This brings me back to 1 John 4:7-16, the passage in which the phrase "God is love" appears twice. The conclusion of this is: "Beloved, if God so loved us, we also must love one another" (1 John 4:11). It is through the love of God given us in Christ, which is poured into our hearts by the Holy Spirit, that we become children of God (see Romans 5:5).



As God's children, we are sisters and brothers. For Christians, in light of our baptism, water is thicker than blood. As the Holy Father notes in section 7 of his letter to the U.S. bishops, it is certainly thicker than and even transcends other identifications and affiliations we may have.

Love that is agape is profuse, abundant, copious, extravagant, freely given. It is outwardly not inwardly directed. At the beginning of the Kenotic hymn found in the second chapter of Philippians, Saint Paul urges Christians - "Have among yourselves the same attitude that is also yours in Christ Jesus" (see Phil 2:5-11).

Hence, God's love is not something to be held onto merely for my own sake. Rather, as Jesus gave Himself freely, I am to give myself freely.

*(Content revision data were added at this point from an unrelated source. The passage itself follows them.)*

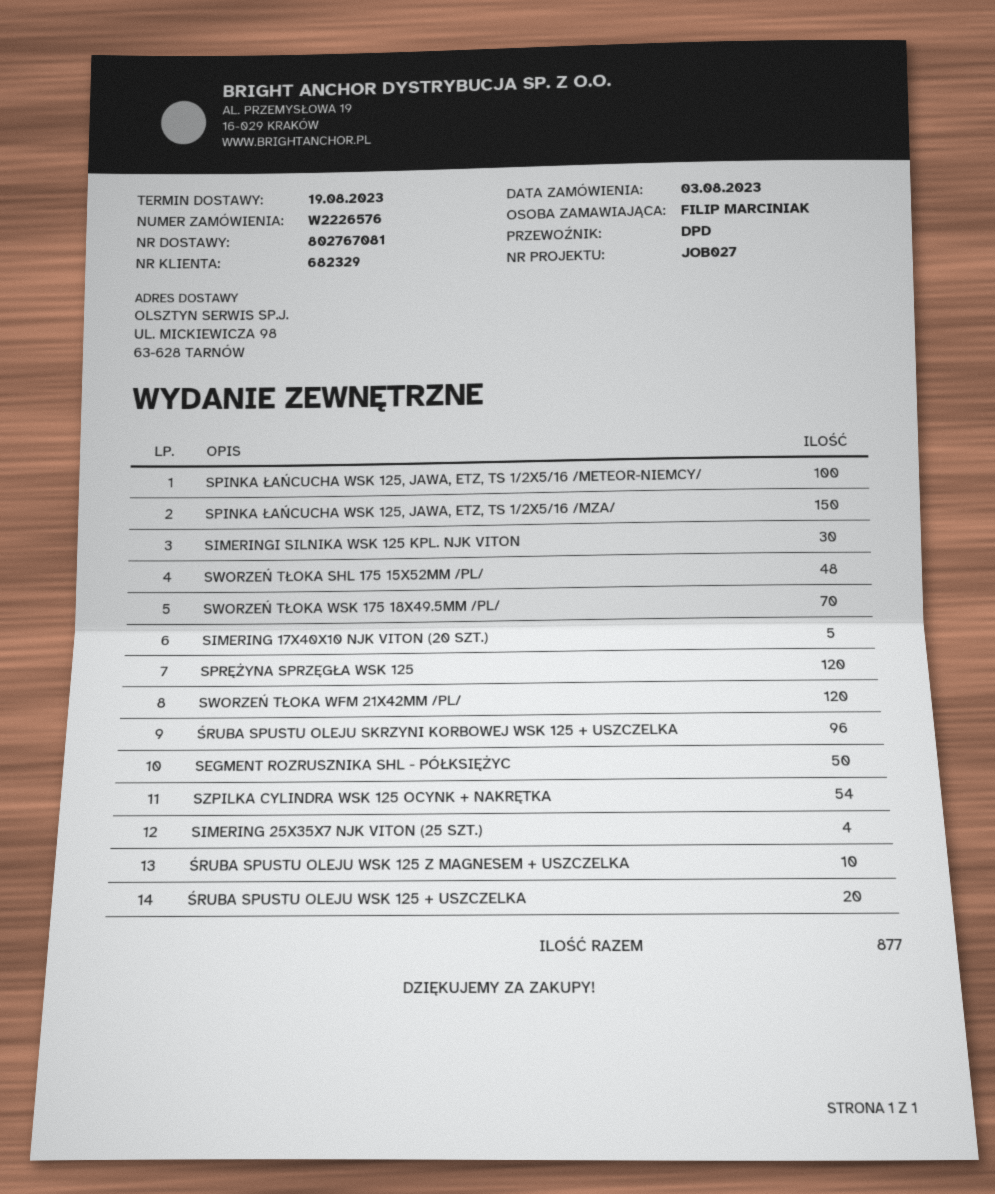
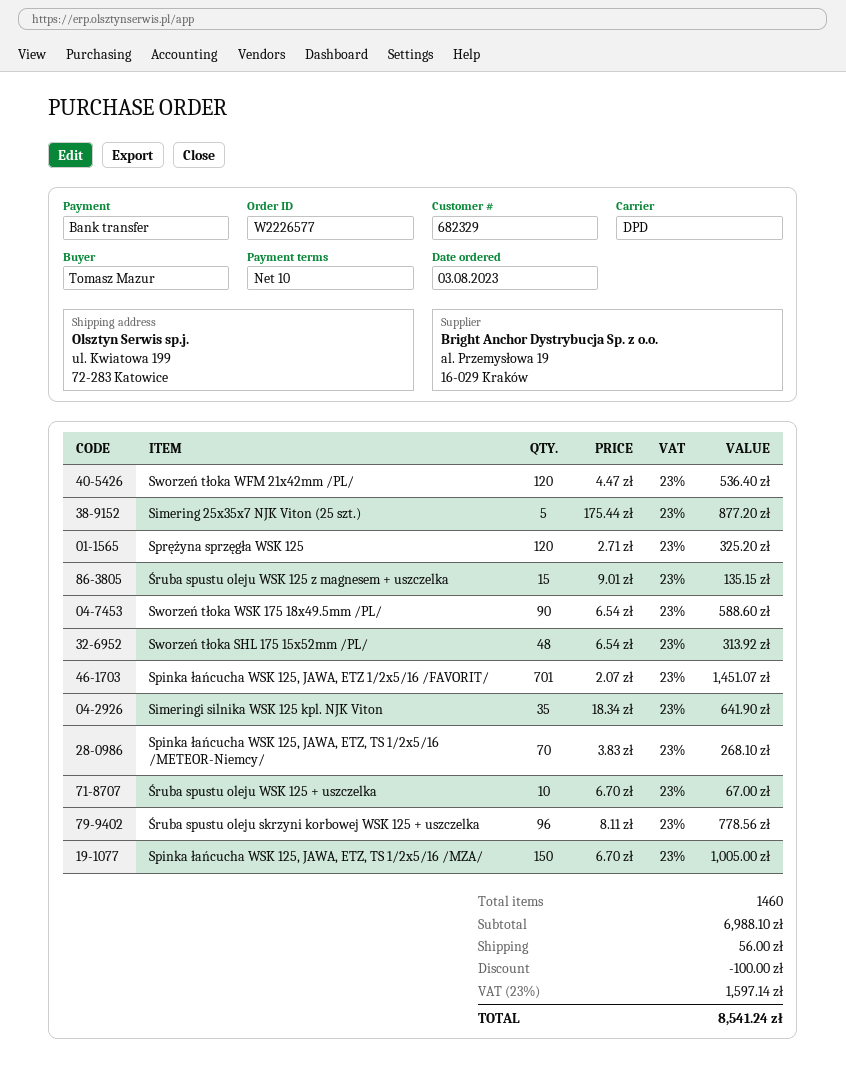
order number: W2226576 -> W2226577
ordered by: FILIP MARCINIAK -> Tomasz Mazur
ship to: UL. MICKIEWICZA 98, 63-628 TARNÓW -> ul. Kwiatowa 199, 72-283 Katowice
SPINKA ŁAŃCUCHA WSK 125, JAWA, ETZ, TS 1/2X5/16 /METEOR-NIEMCY/: 100 -> 70
SIMERINGI SILNIKA WSK 125 KPL. NJK VITON: 30 -> 35
SWORZEŃ TŁOKA WSK 175 18X49.5MM /PL/: 70 -> 90
SIMERING 17X40X10 NJK VITON (20 SZT.): 5 -> none
SEGMENT ROZRUSZNIKA SHL - PÓŁKSIĘŻYC: 50 -> none
SZPILKA CYLINDRA WSK 125 OCYNK + NAKRĘTKA: 54 -> none
SIMERING 25X35X7 NJK VITON (25 SZT.): 4 -> 5
ŚRUBA SPUSTU OLEJU WSK 125 Z MAGNESEM + USZCZELKA: 10 -> 15
ŚRUBA SPUSTU OLEJU WSK 125 + USZCZELKA: 20 -> 10
Spinka łańcucha WSK 125, JAWA, ETZ 1/2x5/16 /FAVORIT/: none -> 701
total quantity: 877 -> 1460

This post was originally longer. However, it was quite repetitive of the post for which is was written as an addendum. So, I stuck with brief a amplification of the meaning of agape.

Friday, February 14, 2025

Orders of love and the order of love

Saint Valentine's Day remains a big day in the United States. This, despite the fact that on the Roman Catholic liturgical calendar 14 February is the Memorial of Saints Cyril and Methodius. Especially on Valentine's Day love is reduced to romance and romance to sex. On social media leading up to today, I have seen a huge number of memes that issue warnings like- "In 9 months you can be fishing with your friends or home changing diapers. Choose wisely this Valentine's Day." While I appreciate, on the one hand, the connection between and procreation so often lacking today and even, on some level, the humor, this helps prove my assertion.

Even the perfectly good Greek word eros becomes the adjective "erotic" and erotic becomes synonymous with sex, despite having an original meaning that goes beyond mere physical pleasure. As I write, the title of a Walker Percy novel occurs to me: Love in the Ruins.

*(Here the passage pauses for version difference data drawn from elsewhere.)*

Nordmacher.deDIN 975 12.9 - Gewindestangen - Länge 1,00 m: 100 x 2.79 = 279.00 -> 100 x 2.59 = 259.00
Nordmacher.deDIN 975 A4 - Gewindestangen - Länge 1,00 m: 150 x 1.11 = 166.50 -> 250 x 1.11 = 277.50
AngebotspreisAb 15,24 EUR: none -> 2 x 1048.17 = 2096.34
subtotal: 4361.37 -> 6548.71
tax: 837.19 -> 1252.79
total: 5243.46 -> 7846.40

Additionally, Valentine's day, like all other such days, become an occasion to spend money. For this day, money is dropped on chocolates, flowers, jewelry, lavish meals, and so-called "intimate apparel." Ads frequently consist of some variation of "show how much you love her by buying..." This despite the fact that Saint Valentine was a martyr. These days don't seem to require a rationale. Most people know little and care even less about some remote figure named Valentine. The same goes for the person in whose honor the next like-minded holiday is named after: Saint Patrick.

Did you know Saint Valentine is also the patron saint for people afflicted with epilepsy, and of beekeepers?

Saint Valentine relic in the church of Santa Maria in Cosmedin, Rome, photo by Dnalor 01 - Own work, CC BY-SA 3.0.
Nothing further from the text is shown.